Welcome back! This is the third IPython Notebook of the series Space and Time — Introduction of Finite-difference solutions of PDEs, the second module of "Practical Numerical Methods with Python".
In the previous IPython notebooks of this series, we studied the numerical solution of the linear and non-linear convection equations using the finite-difference method, and learned about the CFL condition. Now, we will look at the one-dimensional diffusion equation:
\begin{equation}\frac{\partial u}{\partial t}= \nu \frac{\partial^2 u}{\partial x^2}\end{equation}where $\nu$ is a constant known as the diffusion coefficient.
The first thing you should notice is that this equation has a second-order derivative. We first need to learn what to do with it!

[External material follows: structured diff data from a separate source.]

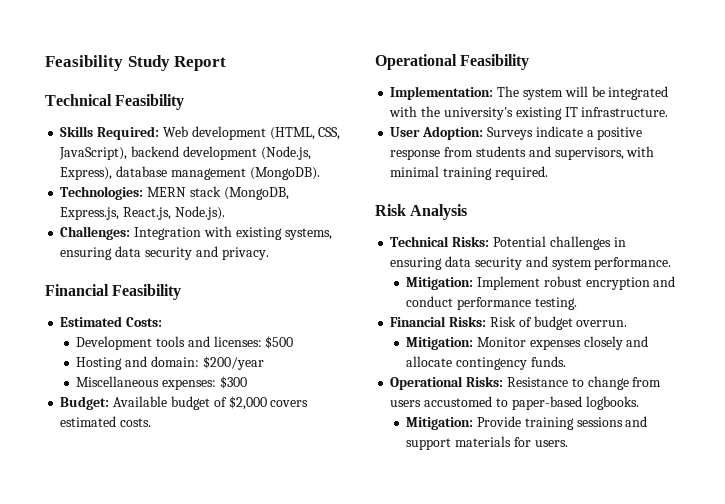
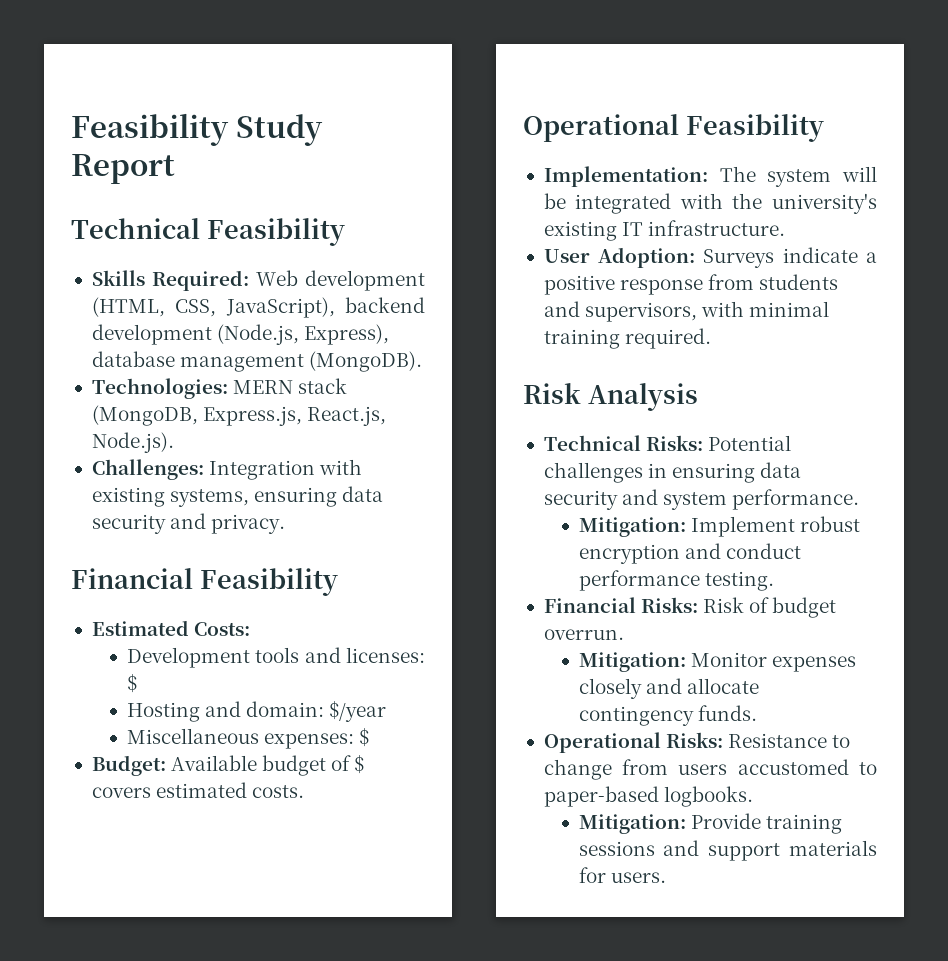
- Development tools and licenses: $500
+ Development tools and licenses: $
- Hosting and domain: $200/year
+ Hosting and domain: $/year
- Miscellaneous expenses: $300
+ Miscellaneous expenses: $
- Budget: Available budget of $2,000 covers estimated costs.
+ Budget: Available budget of $ covers estimated costs.

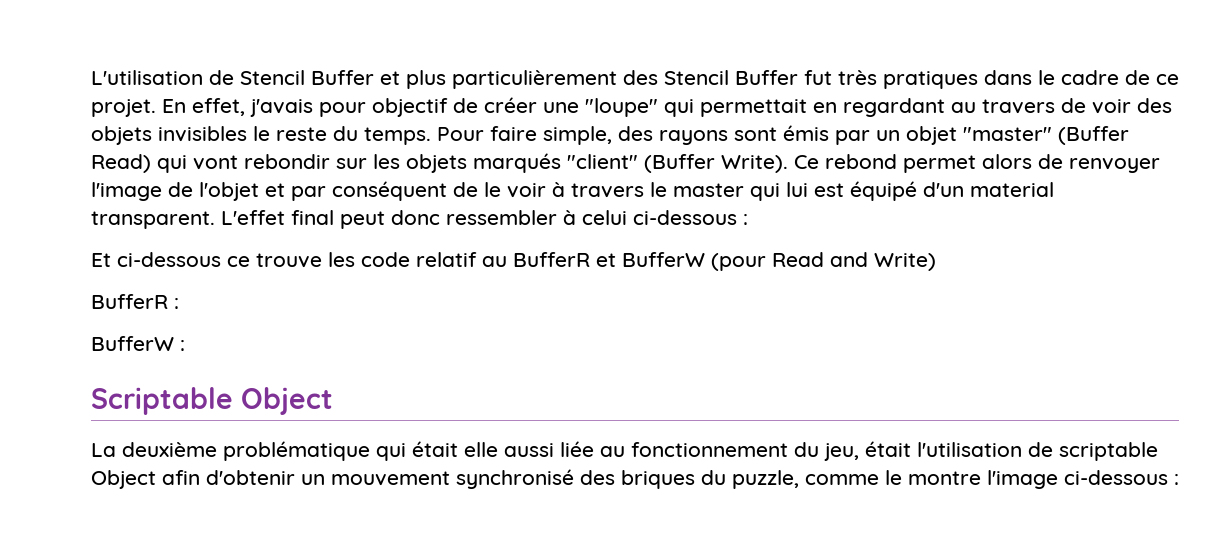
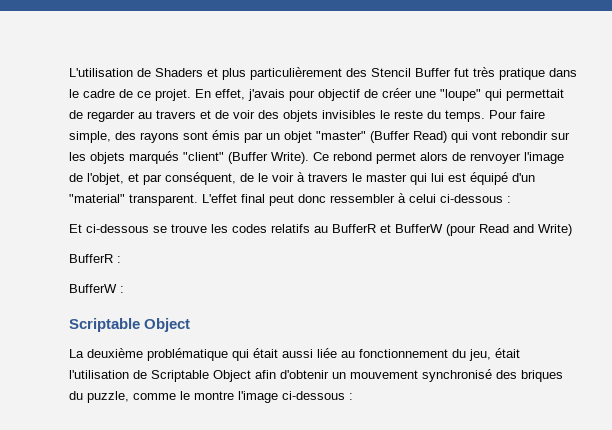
- L'utilisation de Stencil Buffer et plus particulièrement des Stencil Buffer fut très pratiques dans le cadre de ce projet.
+ L'utilisation de Shaders et plus particulièrement des Stencil Buffer fut très pratique dans le cadre de ce projet.
- En effet, j'avais pour objectif de créer une "loupe" qui permettait en regardant au travers de voir des objets invisibles le reste du temps.
+ En effet, j'avais pour objectif de créer une "loupe" qui permettait de regarder au travers et de voir des objets invisibles le reste du temps.
- Ce rebond permet alors de renvoyer l'image de l'objet et par conséquent de le voir à travers le master qui lui est équipé d'un material transparent.
+ Ce rebond permet alors de renvoyer l'image de l'objet, et par conséquent, de le voir à travers le master qui lui est équipé d'un "material" transparent.
- Et ci-dessous ce trouve les code relatif au BufferR et BufferW (pour Read and Write)
+ Et ci-dessous se trouve les codes relatifs au BufferR et BufferW (pour Read and Write)
- La deuxième problématique qui était elle aussi liée au fonctionnement du jeu, était l'utilisation de scriptable Object afin d'obtenir un mouvement synchronisé des briques du puzzle, comme le montre l'image ci-dessous :
+ La deuxième problématique qui était aussi liée au fonctionnement du jeu, était l'utilisation de Scriptable Object afin d'obtenir un mouvement synchronisé des briques du puzzle, comme le montre l'image ci-dessous :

The second-order derivative can be represented geometrically as the line tangent to the curve given by the first derivative. We will discretize the second-order derivative with a Central Difference scheme: a combination of forward difference and backward difference of the first derivative. Consider the Taylor expansion of $u_{i+1}$ and $u_{i-1}$ around $u_i$:
$u_{i+1} = u_i + \Delta x \frac{\partial u}{\partial x}\big|_i + \frac{\Delta x^2}{2} \frac{\partial ^2 u}{\partial x^2}\big|_i + \frac{\Delta x^3}{3} \frac{\partial ^3 u}{\partial x^3}\big|_i + {\mathcal O}(\Delta x^4)$
$u_{i-1} = u_i - \Delta x \frac{\partial u}{\partial x}\big|_i + \frac{\Delta x^2}{2} \frac{\partial ^2 u}{\partial x^2}\big|_i - \frac{\Delta x^3}{3} \frac{\partial ^3 u}{\partial x^3}\big|_i + {\mathcal O}(\Delta x^4)$
If we add these two expansions, the odd-numbered derivatives will cancel out. Neglecting any terms of ${\mathcal O}(\Delta x^4)$ or higher (and really, those are very small), we can rearrange the sum of these two expansions to solve for the second-derivative.
$u_{i+1} + u_{i-1} = 2u_i+\Delta x^2 \frac{\partial ^2 u}{\partial x^2}\big|_i + {\mathcal O}(\Delta x^4)$
And finally:
\begin{equation}\frac{\partial ^2 u}{\partial x^2}=\frac{u_{i+1}-2u_{i}+u_{i-1}}{\Delta x^2} + {\mathcal O}(\Delta x^2)\end{equation}The central difference approximation of the 2nd-order derivative is 2nd-order accurate.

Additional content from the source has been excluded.